» **PROMPT**: Once you reach the line containing "payment terms: 30 days -> 7 days" in the entries below, write out that line and each one after it down to the line containing "ROBUR Espositore da", exactly and with nothing added.

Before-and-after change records
:::
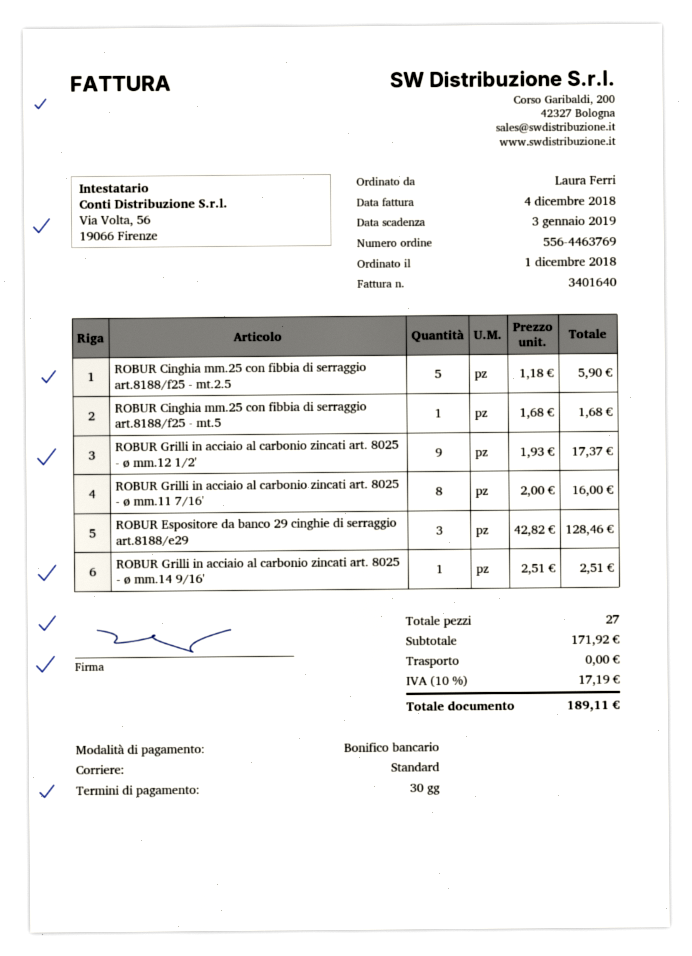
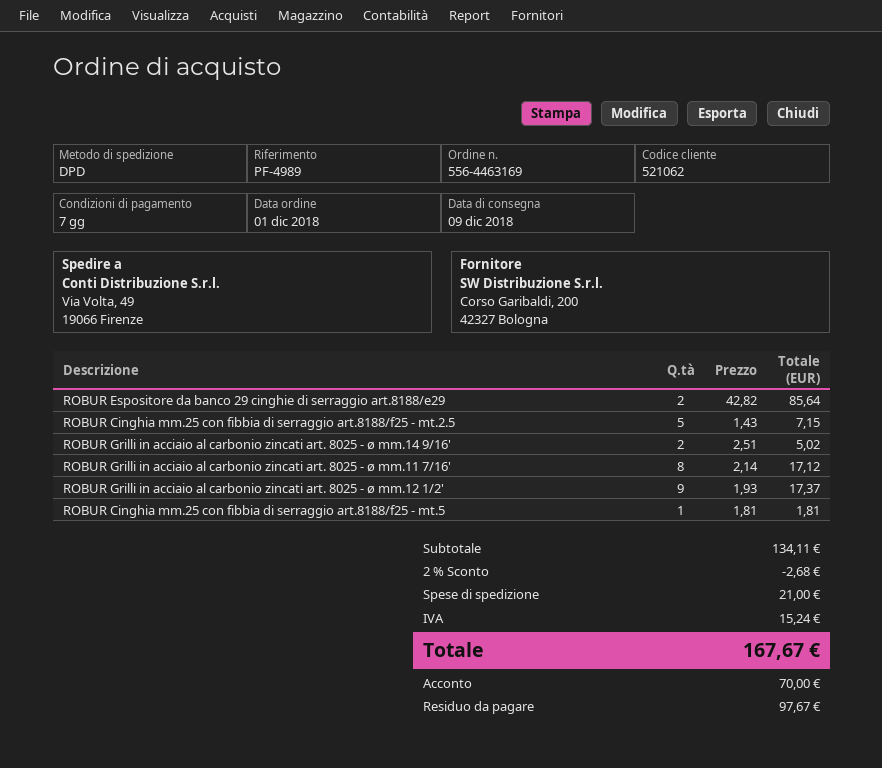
order number: 556-4463769 -> 556-4463169
payment terms: 30 days -> 7 days
shipping method: standard -> DPD
ROBUR Cinghia mm.25 con fibbia di serraggio art.8188/f25 - mt.2.5: 5 x 1.18 = 5.90 -> 5 x 1.43 = 7.15
ROBUR Cinghia mm.25 con fibbia di serraggio art.8188/f25 - mt.5: 1 x 1.68 = 1.68 -> 1 x 1.81 = 1.81
ROBUR Grilli in acciaio al carbonio zincati art. 8025 - ø mm.11 7/16': 8 x 2.00 = 16.00 -> 8 x 2.14 = 17.12
ROBUR Espositore da banco 29 cinghie di serraggio art.8188/e29: 3 x 42.82 = 128.46 -> 2 x 42.82 = 85.64
ROBUR Grilli in acciaio al carbonio zincati art. 8025 - ø mm.14 9/16': 1 x 2.51 = 2.51 -> 2 x 2.51 = 5.02
subtotal: 171.92 -> 134.11
discount: none -> 2% = 2.68
shipping: 0.00 -> 21.00
tax: 17.19 -> 15.24
total: 189.11 -> 167.67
:::
» **PROBLEM SOLUTION**:
payment terms: 30 days -> 7 days
shipping method: standard -> DPD
ROBUR Cinghia mm.25 con fibbia di serraggio art.8188/f25 - mt.2.5: 5 x 1.18 = 5.90 -> 5 x 1.43 = 7.15
ROBUR Cinghia mm.25 con fibbia di serraggio art.8188/f25 - mt.5: 1 x 1.68 = 1.68 -> 1 x 1.81 = 1.81
ROBUR Grilli in acciaio al carbonio zincati art. 8025 - ø mm.11 7/16': 8 x 2.00 = 16.00 -> 8 x 2.14 = 17.12
ROBUR Espositore da banco 29 cinghie di serraggio art.8188/e29: 3 x 42.82 = 128.46 -> 2 x 42.82 = 85.64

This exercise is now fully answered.